_The data_
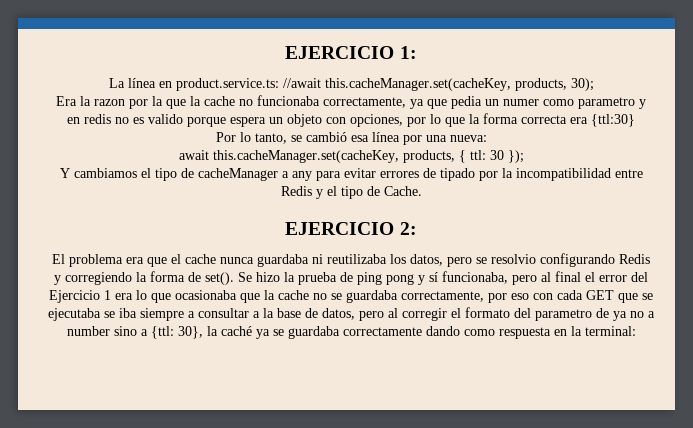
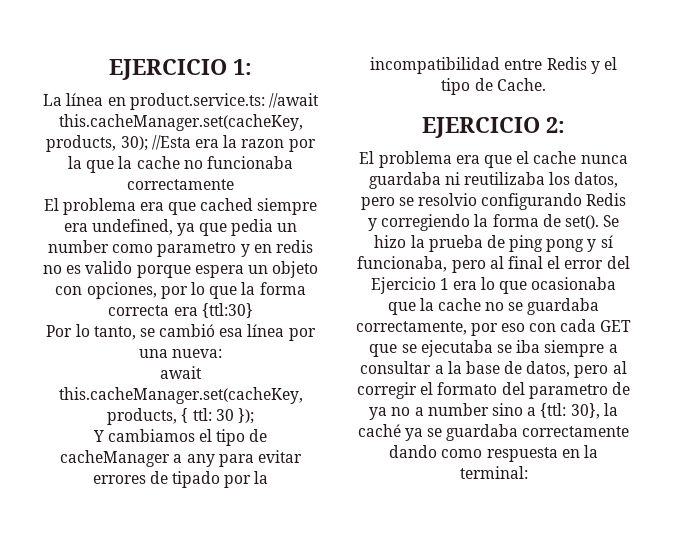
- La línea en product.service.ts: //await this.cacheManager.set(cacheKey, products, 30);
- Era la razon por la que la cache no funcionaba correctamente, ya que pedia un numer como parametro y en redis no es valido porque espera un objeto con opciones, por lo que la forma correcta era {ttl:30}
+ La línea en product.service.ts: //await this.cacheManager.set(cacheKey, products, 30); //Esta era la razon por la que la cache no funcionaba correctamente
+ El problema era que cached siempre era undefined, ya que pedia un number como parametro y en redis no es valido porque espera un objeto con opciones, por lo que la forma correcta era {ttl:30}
---
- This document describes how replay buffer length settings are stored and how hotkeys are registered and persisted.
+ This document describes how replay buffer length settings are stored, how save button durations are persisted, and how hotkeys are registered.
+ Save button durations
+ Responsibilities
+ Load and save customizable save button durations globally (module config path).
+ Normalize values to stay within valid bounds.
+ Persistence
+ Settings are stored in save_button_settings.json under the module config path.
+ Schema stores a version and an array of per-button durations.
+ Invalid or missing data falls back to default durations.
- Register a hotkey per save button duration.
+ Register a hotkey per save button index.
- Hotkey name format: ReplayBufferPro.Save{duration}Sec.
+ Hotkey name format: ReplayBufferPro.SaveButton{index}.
...
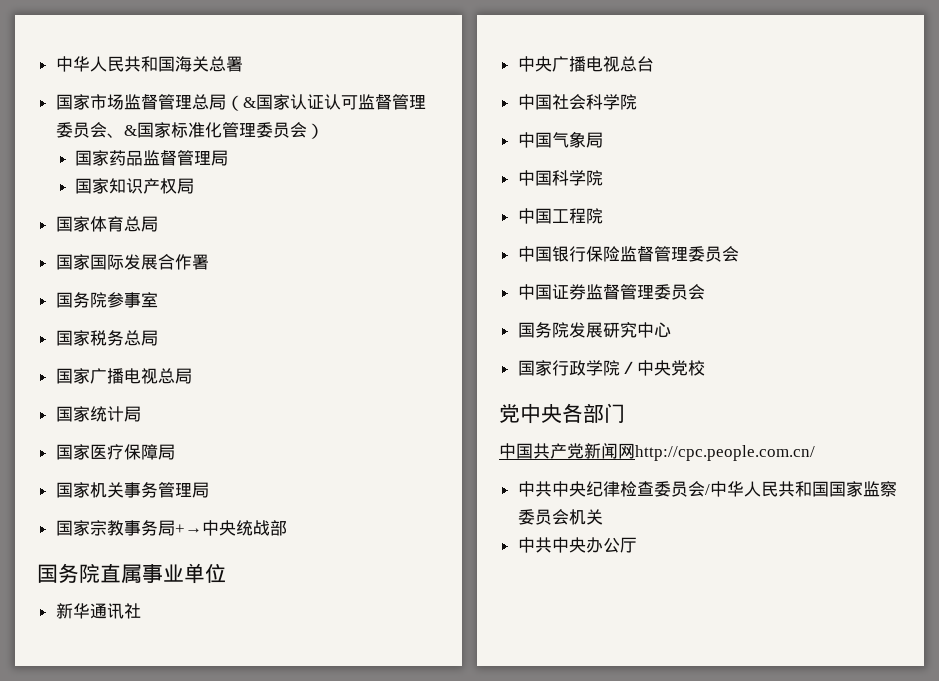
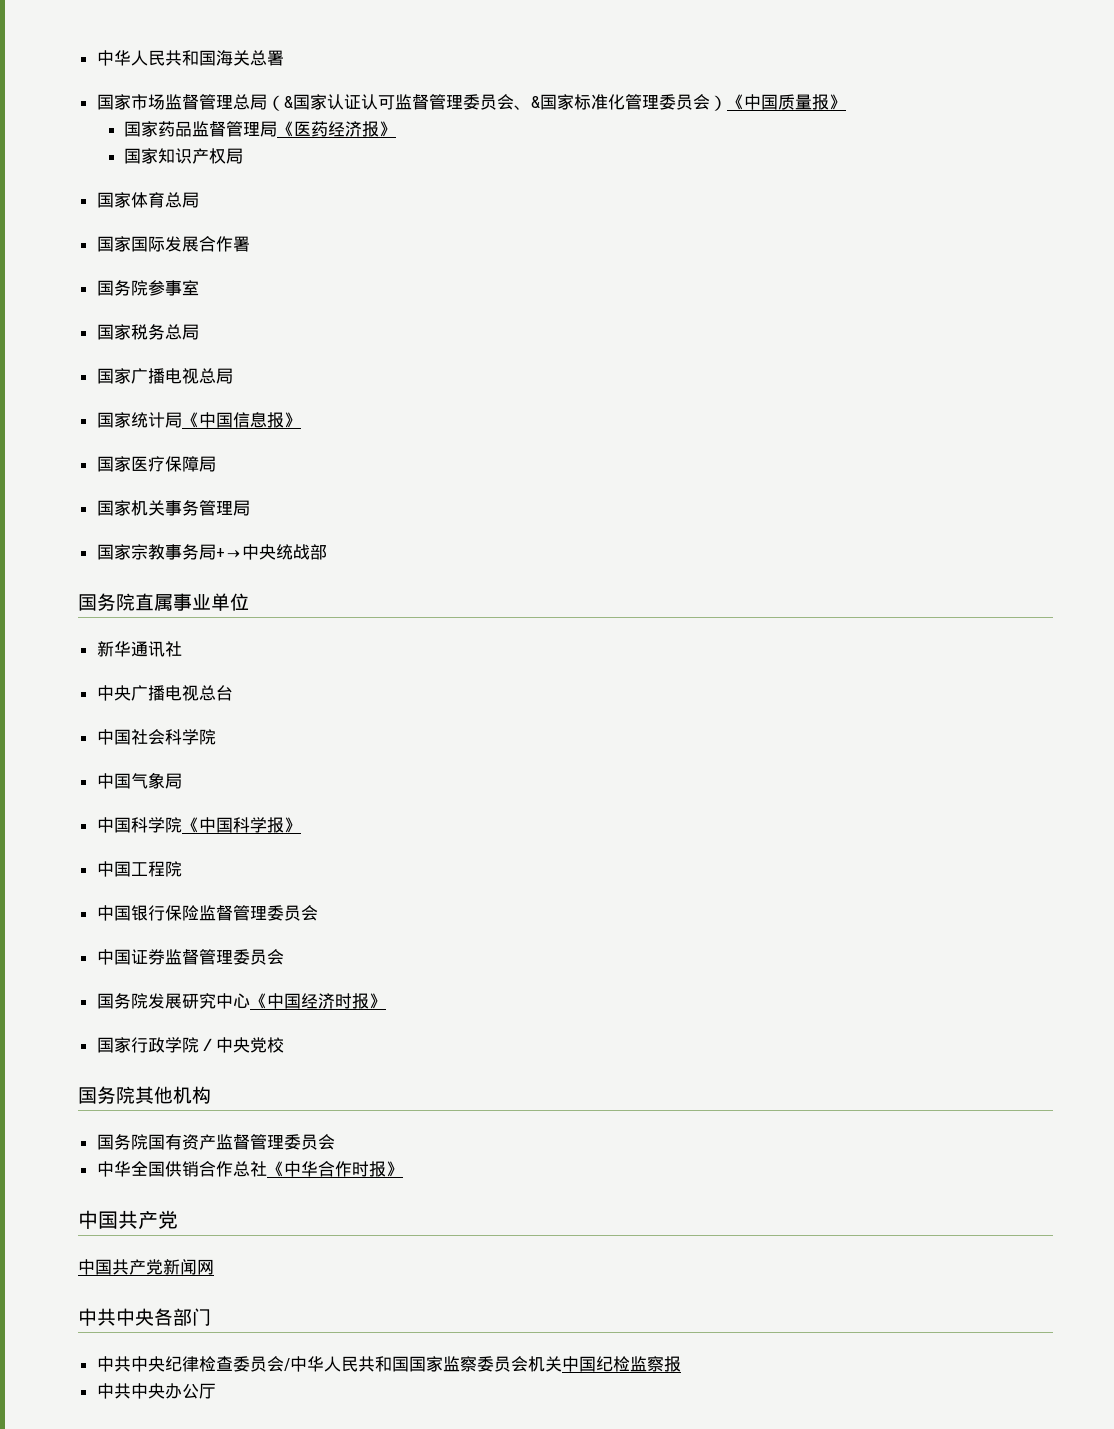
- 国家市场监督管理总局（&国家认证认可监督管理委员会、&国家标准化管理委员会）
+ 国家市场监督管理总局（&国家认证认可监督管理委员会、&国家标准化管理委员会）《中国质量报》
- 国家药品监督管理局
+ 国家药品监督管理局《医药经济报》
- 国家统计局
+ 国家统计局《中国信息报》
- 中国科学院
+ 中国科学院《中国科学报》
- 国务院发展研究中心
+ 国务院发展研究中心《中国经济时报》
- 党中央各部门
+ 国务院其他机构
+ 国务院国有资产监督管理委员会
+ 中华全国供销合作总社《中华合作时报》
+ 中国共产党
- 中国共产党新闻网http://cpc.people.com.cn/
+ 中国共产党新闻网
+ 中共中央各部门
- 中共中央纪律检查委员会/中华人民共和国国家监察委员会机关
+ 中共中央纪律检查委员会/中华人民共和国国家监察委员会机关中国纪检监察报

_The problem_
Each line of the data above containing the string "parametro" is to be copied.

_Final answer_
- Era la razon por la que la cache no funcionaba correctamente, ya que pedia un numer como parametro y en redis no es valido porque espera un objeto con opciones, por lo que la forma correcta era {ttl:30}
+ El problema era que cached siempre era undefined, ya que pedia un number como parametro y en redis no es valido porque espera un objeto con opciones, por lo que la forma correcta era {ttl:30}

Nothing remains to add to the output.